## Task objective
Print out the data exactly, keeping every image out of it.
*** Opening The data ***
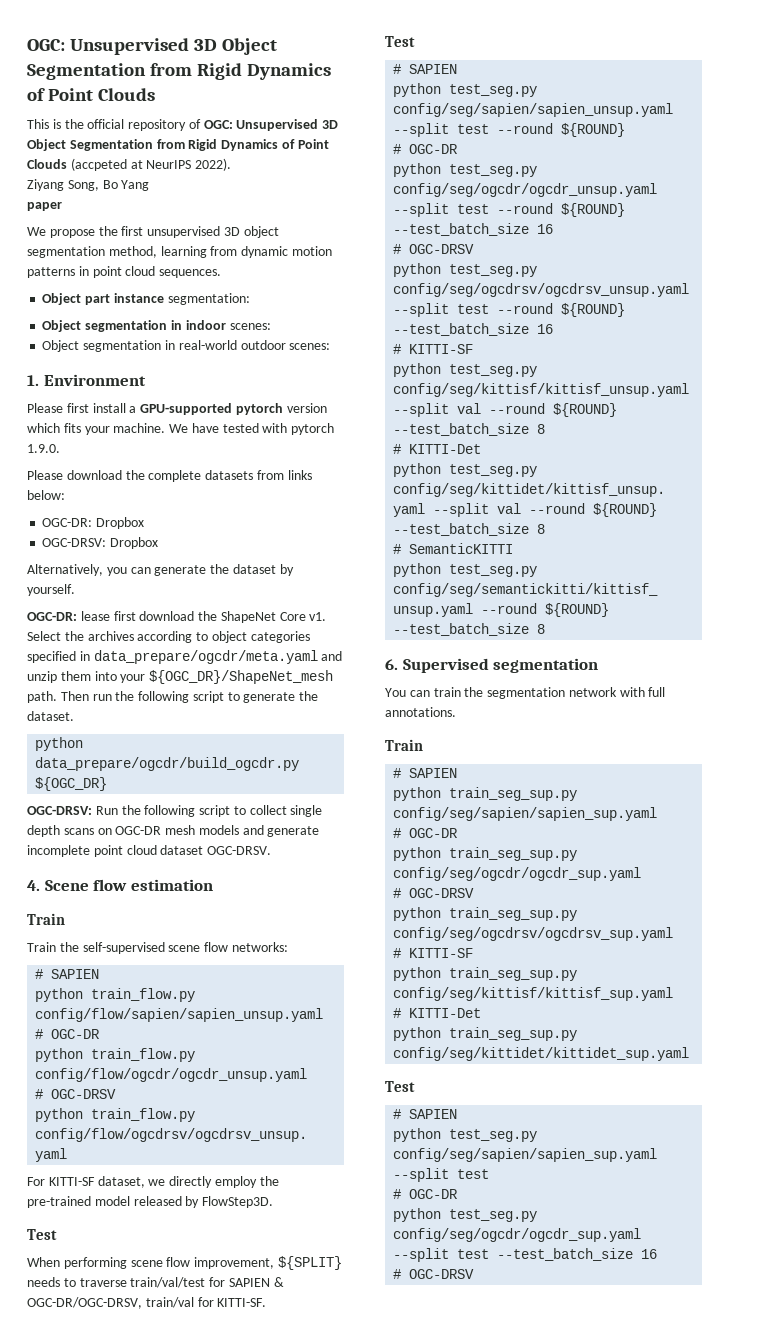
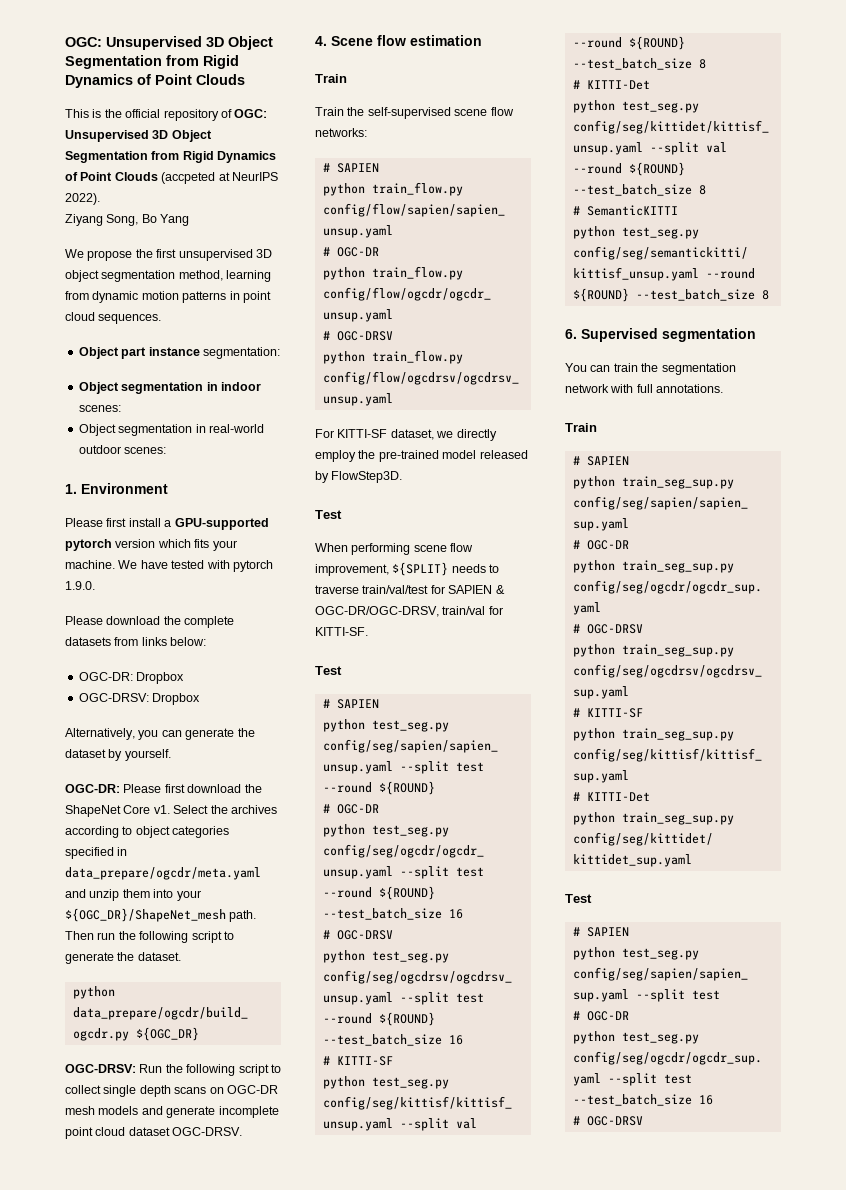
[27,202,62,211] // paper -> (190, 220) none
[80,611,110,621] lease -> [123,784,162,793] Please

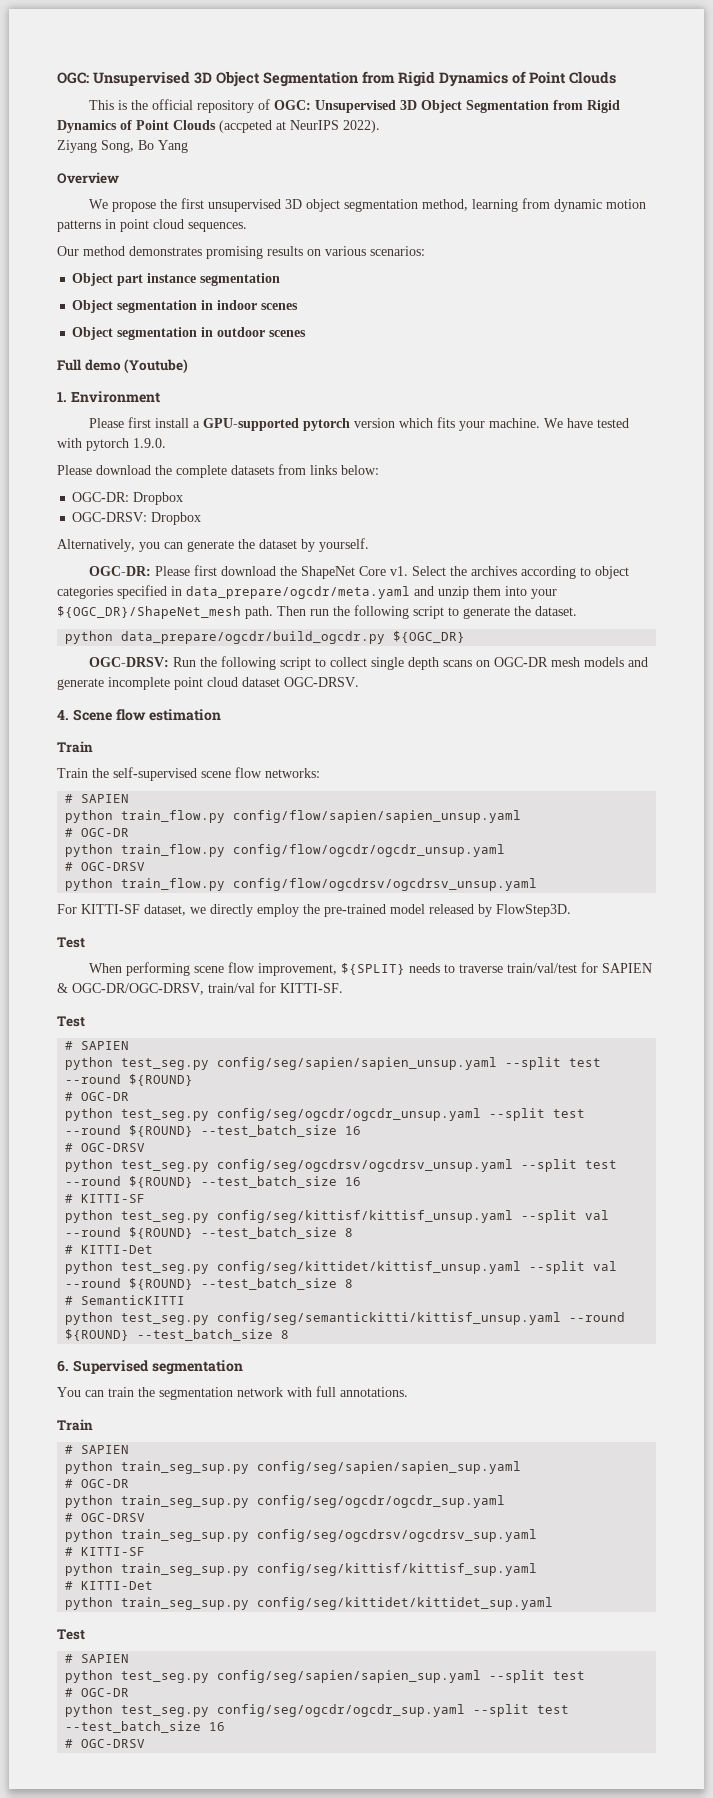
(190, 220) none -> [57,172,119,184] // Overview
(162, 319) none -> [57,246,425,259] // Our method demonstrates promising results on various scenarios:
[202,347,280,359] segmentation: -> [200,273,281,286] segmentation
[78,405,121,412] [78,424,264,436] [78,445,167,454] scenes: // Object segmentation in real-world outdoor scenes: -> [261,303,299,310] [72,327,307,340] [57,359,189,373] scenes // Object segmentation in outdoor scenes // Full demo (Youtube)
*** Closing The data ***
## Solution to this problem
[27,202,62,211] // paper -> (190, 220) none
[80,611,110,621] lease -> [123,784,162,793] Please

(190, 220) none -> [57,172,119,184] // Overview
(162, 319) none -> [57,246,425,259] // Our method demonstrates promising results on various scenarios:
[202,347,280,359] segmentation: -> [200,273,281,286] segmentation
[78,405,121,412] [78,424,264,436] [78,445,167,454] scenes: // Object segmentation in real-world outdoor scenes: -> [261,303,299,310] [72,327,307,340] [57,359,189,373] scenes // Object segmentation in outdoor scenes // Full demo (Youtube)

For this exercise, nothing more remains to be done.